Why It Matters

The Senate Commerce, Science, and Transportation Committee will consider the nomination of David Cummins to lead the Transportation Security Administration (TSA) on Thursday, July 16, as the agency continues to dig out from a payroll crisis that has strained staffing and morale. Acting TSA Administrator Ha Nguyen McNeill told lawmakers in March that employees had already worked 87 days without getting paid, with nearly $1 billion in payroll still outstanding in the current fiscal year.

The Big Picture

McNeill’s written and oral testimony described how the Department of Homeland Security shutdown left about 95 percent of TSA’s 61,000‑plus employees working without pay, even as they continued to screen millions of passengers a day. She and other officials detailed mounting hardships for unpaid officers, including missed bill payments, eviction threats, and reports of employees sleeping in cars or taking second jobs, raising concerns about turnover and the agency’s ability to sustain airport security over time.

Cummins, of Virginia, has been nominated to a five‑year term as TSA administrator. Thursday’s session before the Senate Commerce, Science, and Transportation Committee, chaired by Sen. Ted Cruz with Sen. Maria Cantwell as ranking member, is a nomination hearing with no associated legislation on the agenda. Against the backdrop of unpaid wages, staffing strain, and a renewed fight over privatization, the outcome will signal whether senators trust Cummins to stabilize TSA’s workforce while managing the administration’s push to expand private roles in airport security.

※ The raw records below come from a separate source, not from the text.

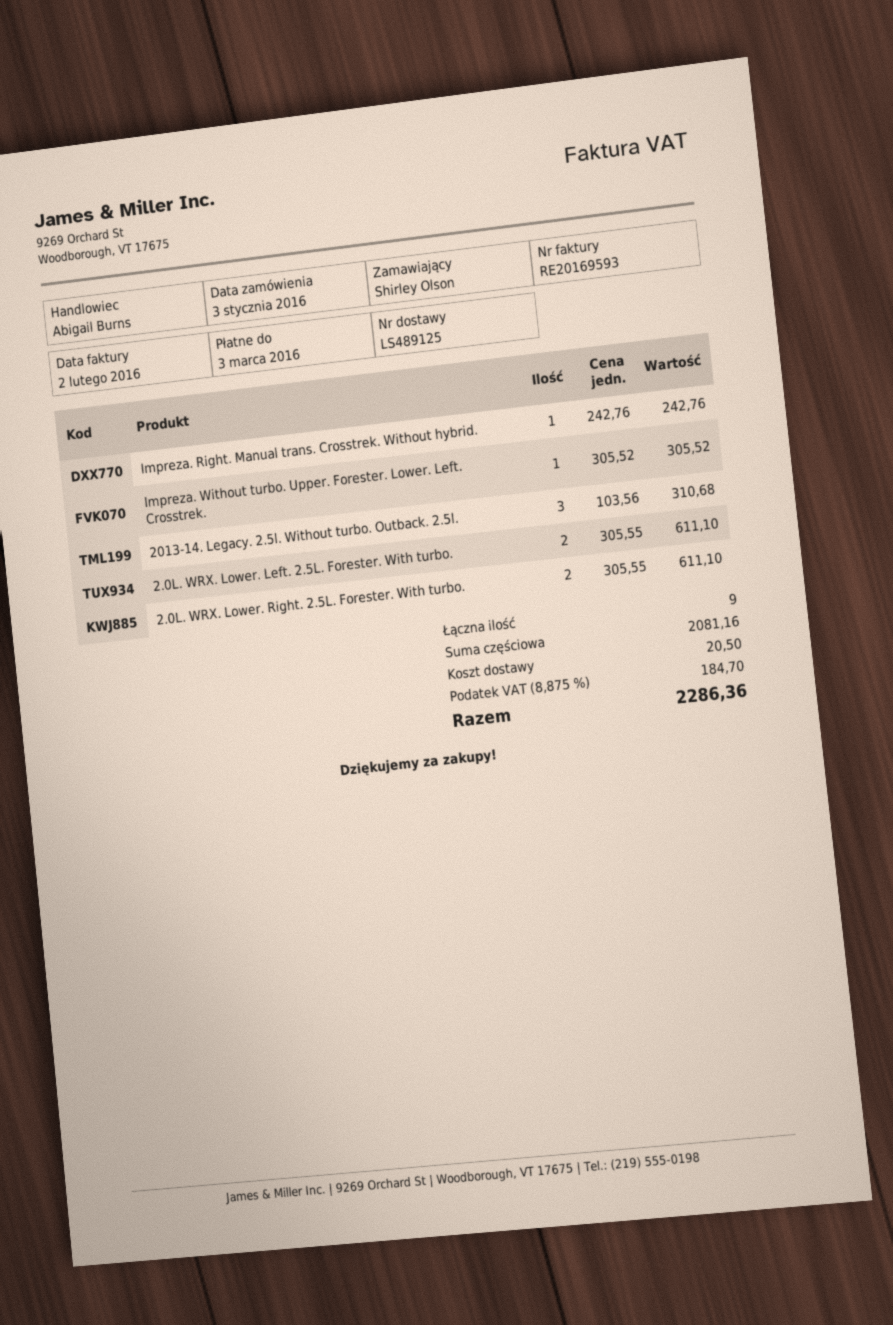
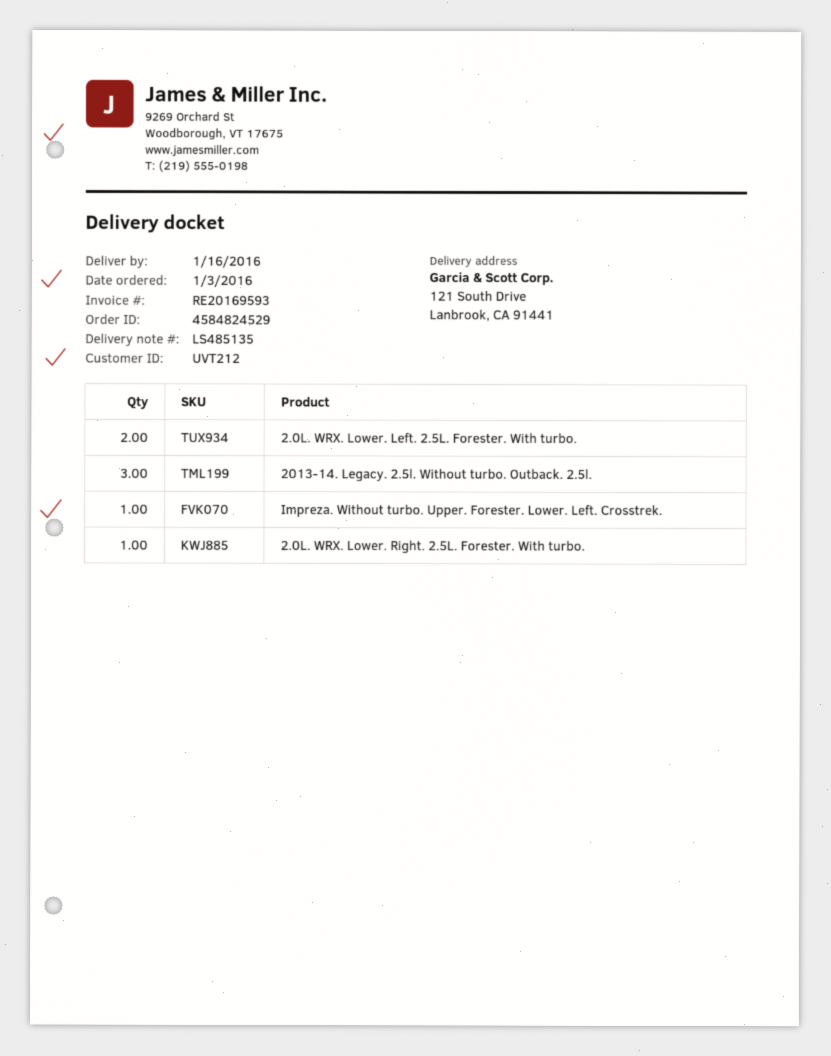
delivery note number: LS489125 -> LS485135
Impreza. Right. Manual trans. Crosstrek. Without hybrid.: 1 -> none
2.0L. WRX. Lower. Right. 2.5L. Forester. With turbo.: 2 -> 1

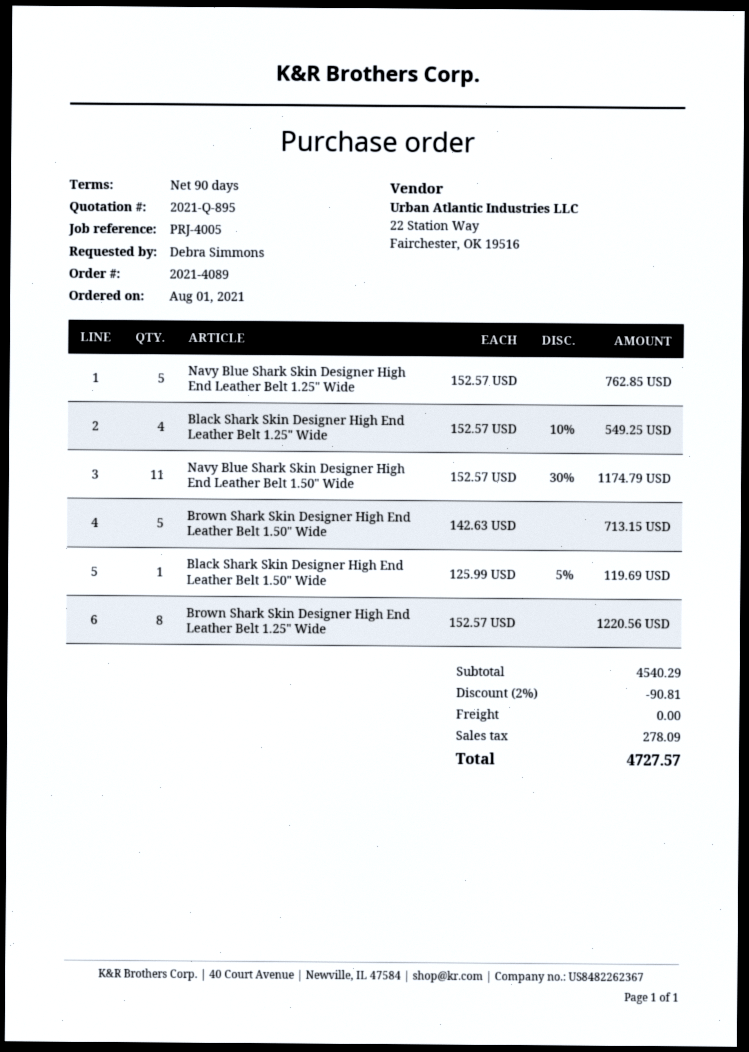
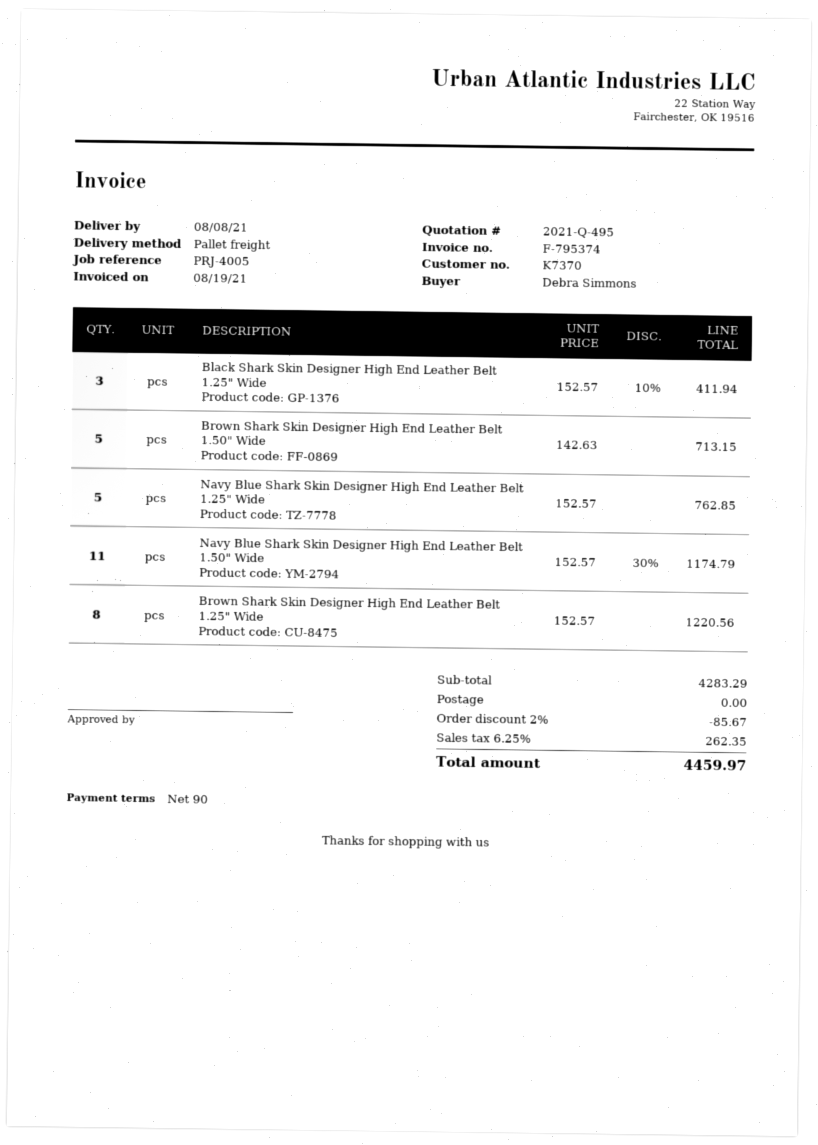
quote number: 2021-Q-895 -> 2021-Q-495
Black Shark Skin Designer High End Leather Belt 1.25" Wide: 4 x 152.57 - 10% = 549.25 -> 3 x 152.57 - 10% = 411.94
Black Shark Skin Designer High End Leather Belt 1.50" Wide: 1 x 125.99 - 5% = 119.69 -> none
subtotal: 4540.29 -> 4283.29
discount: 2% = 90.81 -> 2% = 85.67
tax: 278.09 -> 262.35
total: 4727.57 -> 4459.97

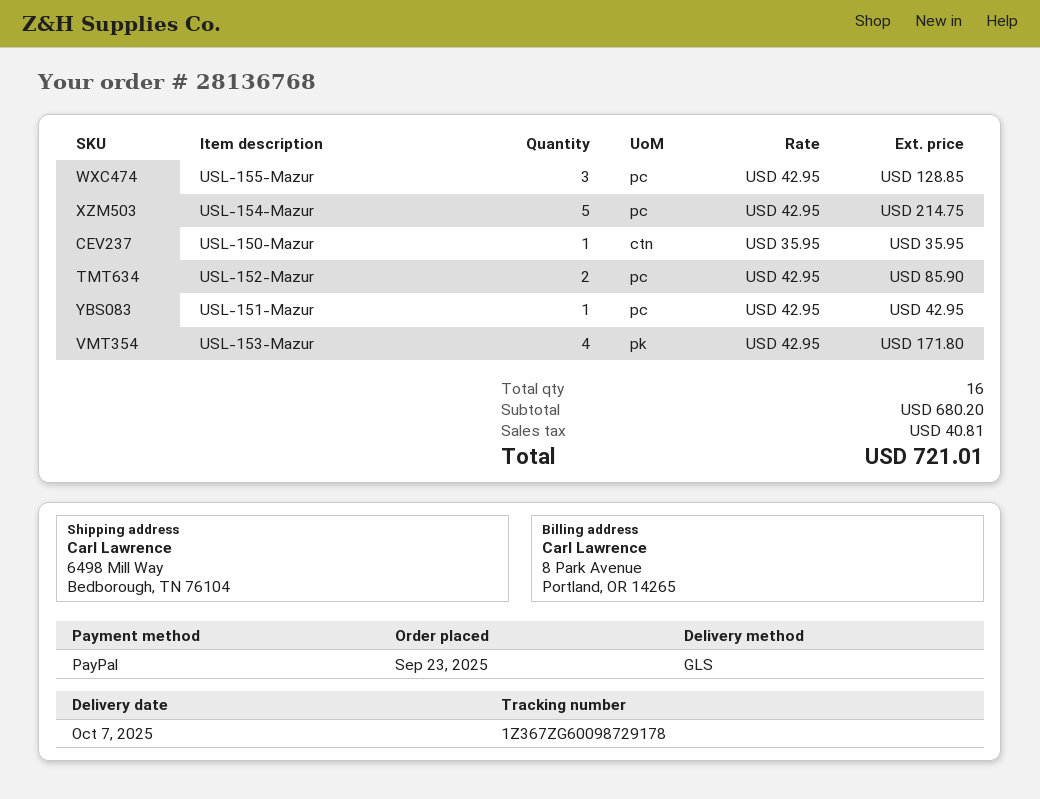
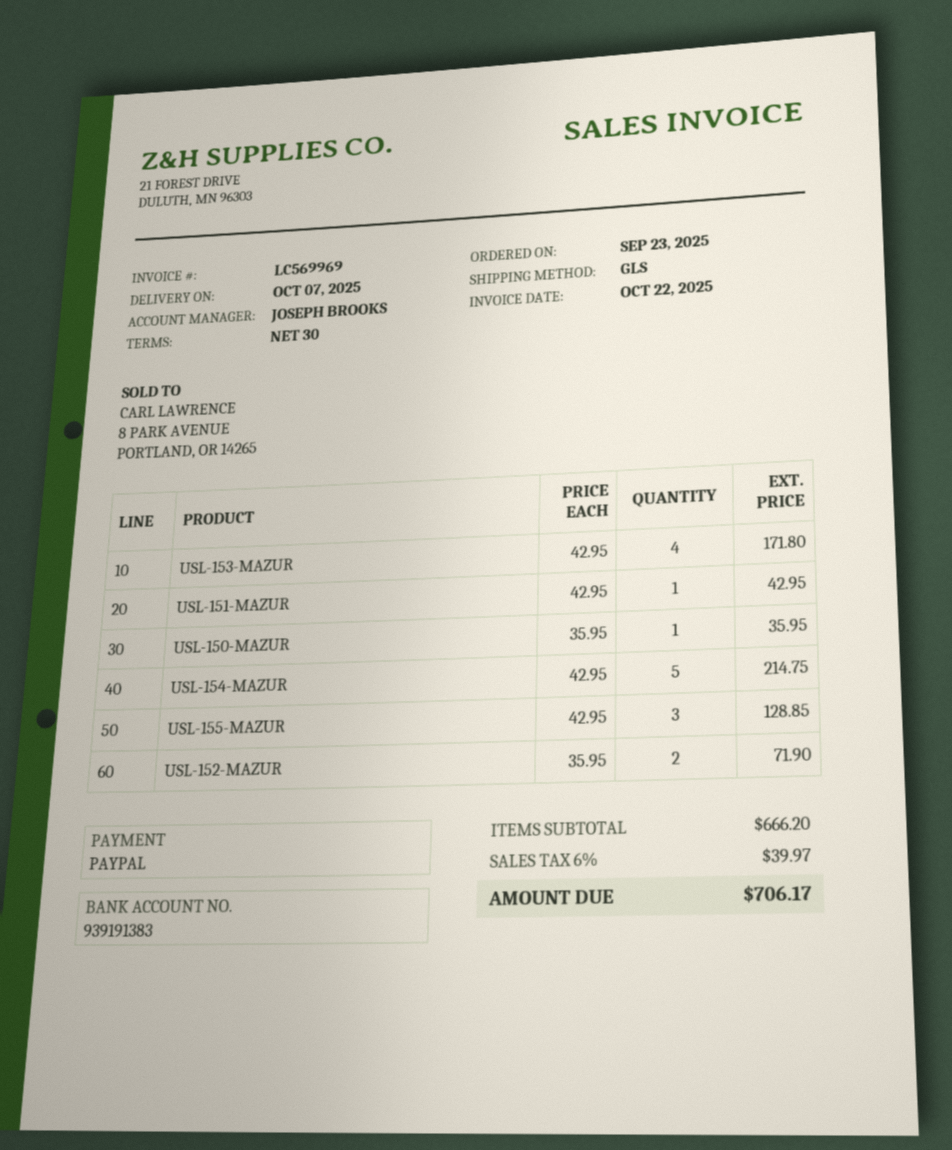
USL-152-Mazur: 2 x 42.95 = 85.90 -> 2 x 35.95 = 71.90
subtotal: 680.20 -> 666.20
tax: 40.81 -> 39.97
total: 721.01 -> 706.17

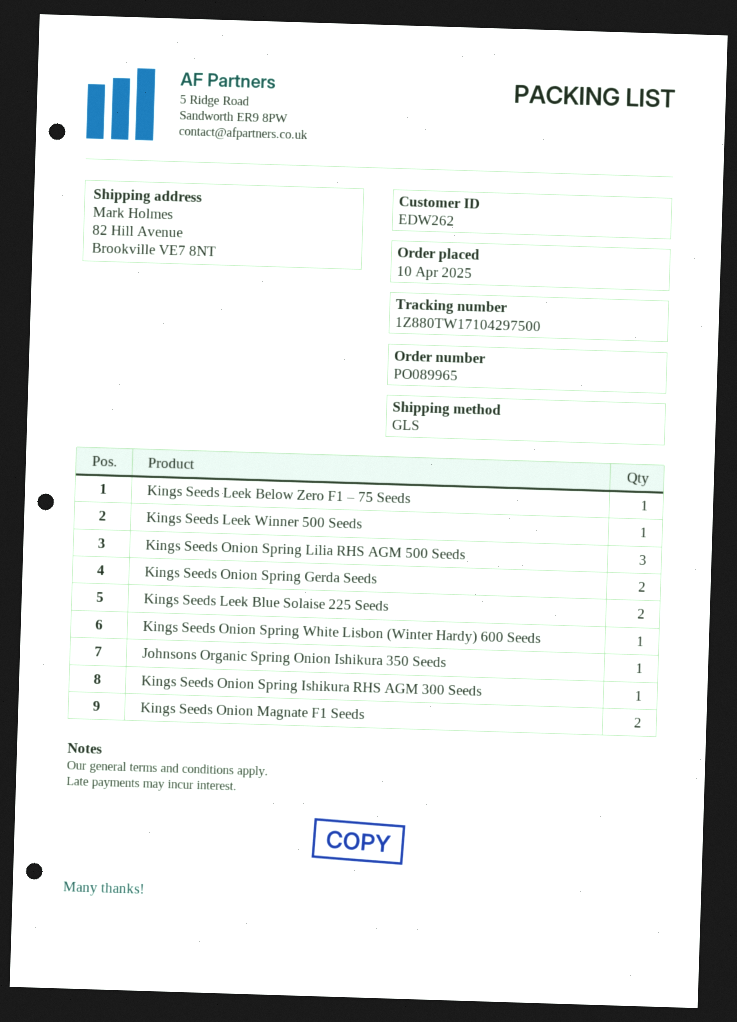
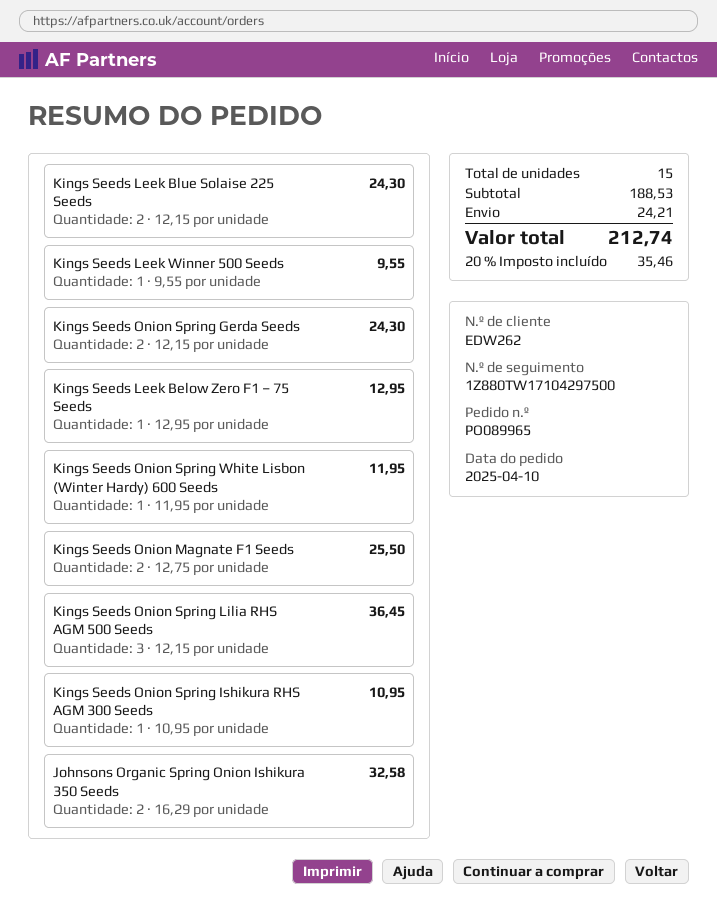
Johnsons Organic Spring Onion Ishikura 350 Seeds: 1 -> 2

The hearing comes as the Trump administration pursues a broader shift toward privatized airport screening through experiments highlighted in a recent Business Insider report, including the TSA Gold+ initiative and expanded use of the Screening Partnership Program. Everett Kelley, president of the American Federation of Government Employees, has warned in an NPR interview and congressional testimony that further privatization, such as TSA Gold+, could lower wages, weaken accountability, and revive the contractor‑driven model that existed before the September 11 attacks. Those disputes over pay protections during shutdowns, workforce stability, and the proper balance between public and private control are likely to shape senators’ questions for Cummins and frame how both parties evaluate his plans for TSA’s future.

The Bottom Line

The hearing will test whether senators see Cummins as the right person to repair TSA’s payroll crisis and stabilize a workforce that has already gone months without pay. It will also signal how far they are willing to go in backing the Trump administration’s TSA Gold+ and other privatization plans, which unions and other critics warn could weaken accountability and lower pay even as supporters argue they could modernize screening and prevent future shutdown‑related disruptions.